EXTRACTED DATA
_ _ _ _ _
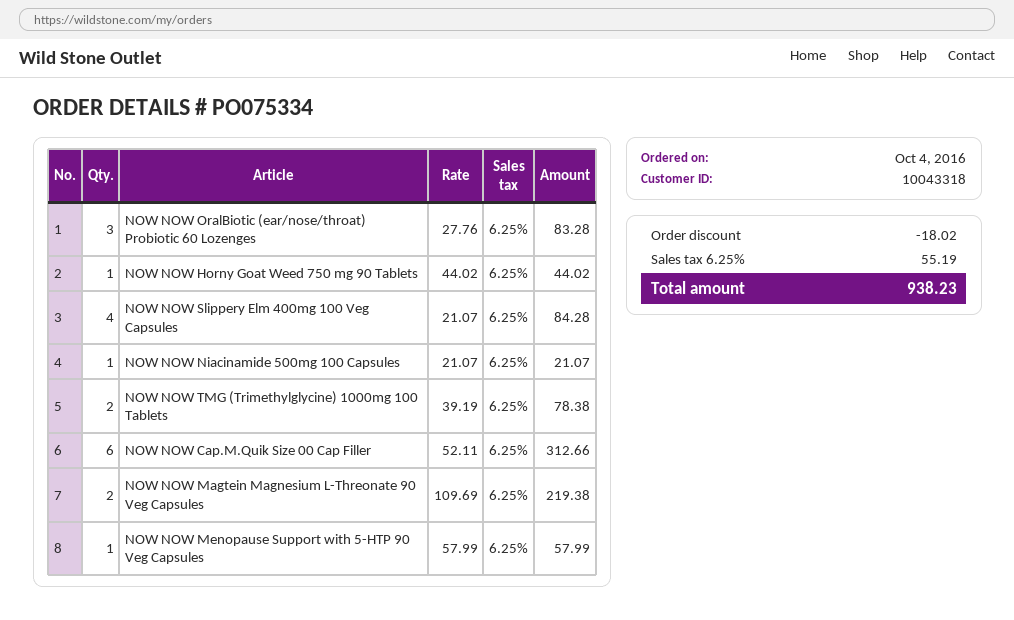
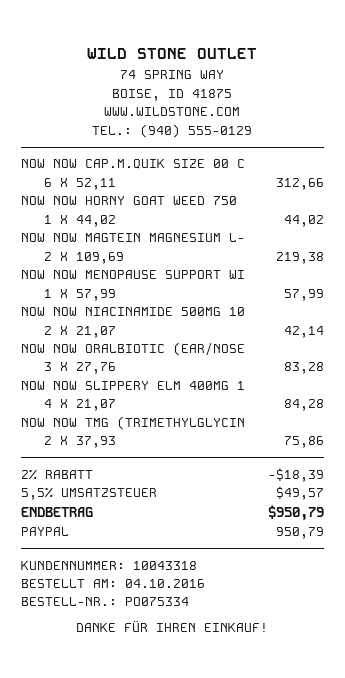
NOW NOW Niacinamide 500mg 100 Capsules: 1 x 21.07 = 21.07 -> 2 x 21.07 = 42.14
NOW NOW TMG (Trimethylglycine) 1000mg 100 Tablets: 2 x 39.19 = 78.38 -> 2 x 37.93 = 75.86
discount: 18.02 -> 18.39
tax: 6.25% = 55.19 -> 5.5% = 49.57
total: 938.23 -> 950.79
_ _ _ _ _
Please reproduce the entries above line by line, exactly, leaving out each image.

ANSWER FOR THE TASK
NOW NOW Niacinamide 500mg 100 Capsules: 1 x 21.07 = 21.07 -> 2 x 21.07 = 42.14
NOW NOW TMG (Trimethylglycine) 1000mg 100 Tablets: 2 x 39.19 = 78.38 -> 2 x 37.93 = 75.86
discount: 18.02 -> 18.39
tax: 6.25% = 55.19 -> 5.5% = 49.57
total: 938.23 -> 950.79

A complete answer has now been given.